ASSIGNMENT: The required output is a number: how many lines of the data below include the string "Liberation".

MATERIAL FOR THE TASK:
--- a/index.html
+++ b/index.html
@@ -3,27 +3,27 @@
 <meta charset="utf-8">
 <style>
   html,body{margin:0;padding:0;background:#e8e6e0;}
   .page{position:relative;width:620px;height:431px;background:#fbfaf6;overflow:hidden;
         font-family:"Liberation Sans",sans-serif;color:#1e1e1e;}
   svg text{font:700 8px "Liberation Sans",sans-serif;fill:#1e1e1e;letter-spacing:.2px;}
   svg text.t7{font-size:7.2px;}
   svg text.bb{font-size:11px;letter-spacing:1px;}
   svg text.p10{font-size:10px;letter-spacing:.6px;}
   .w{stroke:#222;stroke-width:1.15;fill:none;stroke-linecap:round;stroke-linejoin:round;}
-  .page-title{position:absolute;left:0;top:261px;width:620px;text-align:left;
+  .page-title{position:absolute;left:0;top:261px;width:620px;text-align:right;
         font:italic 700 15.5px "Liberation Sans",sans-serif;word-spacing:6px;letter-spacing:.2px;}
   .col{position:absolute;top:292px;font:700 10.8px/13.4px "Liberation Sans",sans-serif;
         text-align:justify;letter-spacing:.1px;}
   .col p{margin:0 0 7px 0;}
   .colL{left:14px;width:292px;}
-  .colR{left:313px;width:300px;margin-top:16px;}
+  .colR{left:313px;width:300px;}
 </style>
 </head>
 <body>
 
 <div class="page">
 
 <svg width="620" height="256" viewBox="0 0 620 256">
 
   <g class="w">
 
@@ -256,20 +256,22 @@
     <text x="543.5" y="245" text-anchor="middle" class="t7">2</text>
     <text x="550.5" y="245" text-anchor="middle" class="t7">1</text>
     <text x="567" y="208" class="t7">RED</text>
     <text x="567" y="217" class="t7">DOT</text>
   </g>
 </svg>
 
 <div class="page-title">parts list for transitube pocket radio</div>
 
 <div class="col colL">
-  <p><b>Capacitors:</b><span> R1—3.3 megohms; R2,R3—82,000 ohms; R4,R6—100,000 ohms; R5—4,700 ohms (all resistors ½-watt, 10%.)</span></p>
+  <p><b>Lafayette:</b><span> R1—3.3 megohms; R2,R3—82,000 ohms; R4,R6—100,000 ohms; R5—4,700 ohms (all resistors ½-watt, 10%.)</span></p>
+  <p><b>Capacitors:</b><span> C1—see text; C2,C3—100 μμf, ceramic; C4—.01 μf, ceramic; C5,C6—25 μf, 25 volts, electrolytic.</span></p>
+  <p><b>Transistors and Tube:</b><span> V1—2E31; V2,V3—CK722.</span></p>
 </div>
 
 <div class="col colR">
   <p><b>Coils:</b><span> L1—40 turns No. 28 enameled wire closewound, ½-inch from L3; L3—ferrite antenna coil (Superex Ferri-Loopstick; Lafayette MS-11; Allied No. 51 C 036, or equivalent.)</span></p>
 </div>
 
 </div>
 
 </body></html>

---

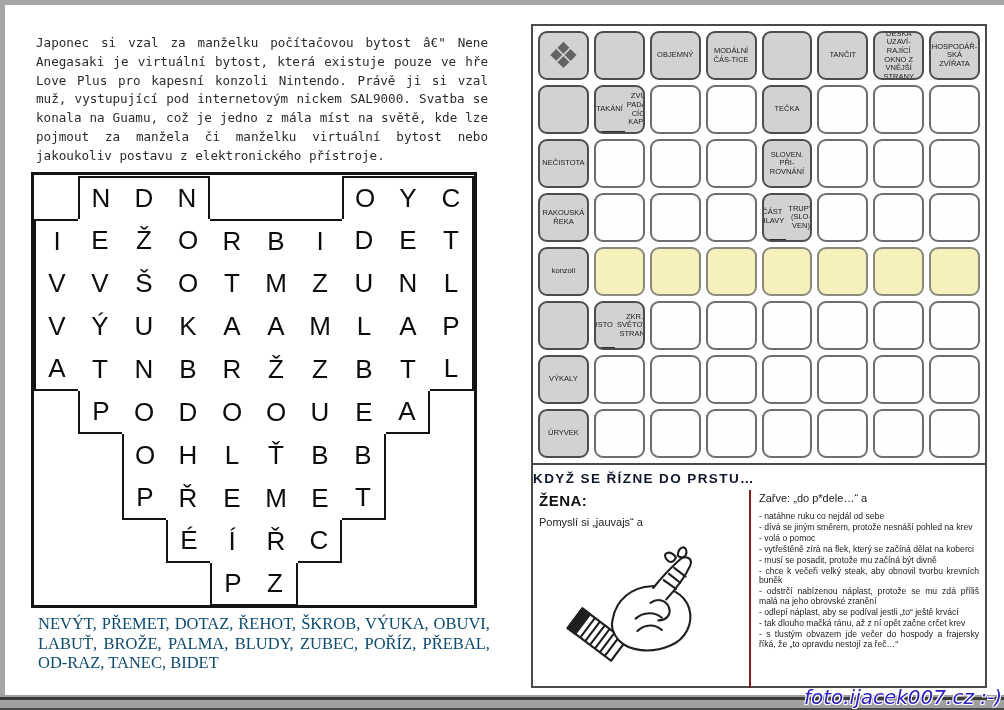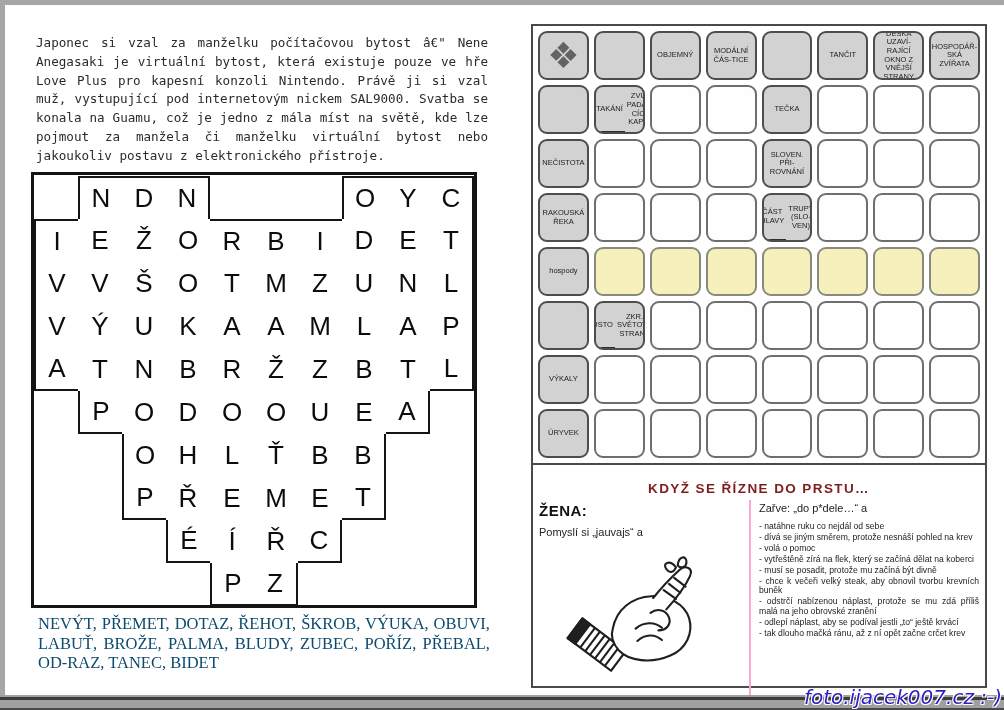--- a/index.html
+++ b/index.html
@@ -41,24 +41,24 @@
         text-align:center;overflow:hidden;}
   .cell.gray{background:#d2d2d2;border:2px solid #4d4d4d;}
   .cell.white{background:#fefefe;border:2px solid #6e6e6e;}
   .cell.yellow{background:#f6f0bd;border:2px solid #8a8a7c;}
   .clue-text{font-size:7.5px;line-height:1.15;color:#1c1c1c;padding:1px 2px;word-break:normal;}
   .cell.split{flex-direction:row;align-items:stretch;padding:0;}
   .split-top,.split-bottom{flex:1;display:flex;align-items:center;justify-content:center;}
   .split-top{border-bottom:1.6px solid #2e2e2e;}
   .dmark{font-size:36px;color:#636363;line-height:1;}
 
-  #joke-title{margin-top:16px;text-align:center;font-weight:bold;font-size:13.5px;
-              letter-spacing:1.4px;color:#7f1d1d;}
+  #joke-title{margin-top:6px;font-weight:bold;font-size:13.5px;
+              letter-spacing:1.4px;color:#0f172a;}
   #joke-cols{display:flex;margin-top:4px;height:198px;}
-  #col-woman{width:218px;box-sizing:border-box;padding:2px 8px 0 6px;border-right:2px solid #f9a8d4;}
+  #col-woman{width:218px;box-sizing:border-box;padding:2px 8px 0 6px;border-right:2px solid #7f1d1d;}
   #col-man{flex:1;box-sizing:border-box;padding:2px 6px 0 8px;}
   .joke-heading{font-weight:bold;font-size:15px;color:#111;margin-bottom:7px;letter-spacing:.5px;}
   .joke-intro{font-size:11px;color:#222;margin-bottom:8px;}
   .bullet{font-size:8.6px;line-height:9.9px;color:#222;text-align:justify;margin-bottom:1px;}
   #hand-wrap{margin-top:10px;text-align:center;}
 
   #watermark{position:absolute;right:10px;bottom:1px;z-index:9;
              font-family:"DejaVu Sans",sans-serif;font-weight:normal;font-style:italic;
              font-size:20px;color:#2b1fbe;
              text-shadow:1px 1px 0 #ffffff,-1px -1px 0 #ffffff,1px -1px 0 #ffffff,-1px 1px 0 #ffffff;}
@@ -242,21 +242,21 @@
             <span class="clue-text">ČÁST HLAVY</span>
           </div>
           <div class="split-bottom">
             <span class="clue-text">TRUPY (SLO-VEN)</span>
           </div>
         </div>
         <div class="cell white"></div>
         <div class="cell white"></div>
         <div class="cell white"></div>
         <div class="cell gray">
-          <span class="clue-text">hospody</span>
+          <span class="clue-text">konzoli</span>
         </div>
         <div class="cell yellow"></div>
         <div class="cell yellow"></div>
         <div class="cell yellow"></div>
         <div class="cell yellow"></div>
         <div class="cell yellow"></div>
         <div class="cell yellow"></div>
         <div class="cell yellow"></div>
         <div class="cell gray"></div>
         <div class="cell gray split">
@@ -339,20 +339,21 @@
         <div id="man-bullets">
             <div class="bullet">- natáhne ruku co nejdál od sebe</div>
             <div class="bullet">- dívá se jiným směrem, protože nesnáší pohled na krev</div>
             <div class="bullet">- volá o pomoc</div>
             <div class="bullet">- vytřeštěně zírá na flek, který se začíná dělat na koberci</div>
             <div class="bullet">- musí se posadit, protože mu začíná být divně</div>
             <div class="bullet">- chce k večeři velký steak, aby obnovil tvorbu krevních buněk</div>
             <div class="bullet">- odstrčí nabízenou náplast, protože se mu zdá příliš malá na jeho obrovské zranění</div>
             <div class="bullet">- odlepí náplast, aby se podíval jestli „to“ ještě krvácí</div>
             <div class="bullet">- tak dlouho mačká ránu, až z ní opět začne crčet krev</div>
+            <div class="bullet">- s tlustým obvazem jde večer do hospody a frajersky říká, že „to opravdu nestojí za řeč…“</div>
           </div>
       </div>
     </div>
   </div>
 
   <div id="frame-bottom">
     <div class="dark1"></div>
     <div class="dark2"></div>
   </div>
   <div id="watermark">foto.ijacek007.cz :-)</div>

ANSWER FOR THIS EXERCISE: 4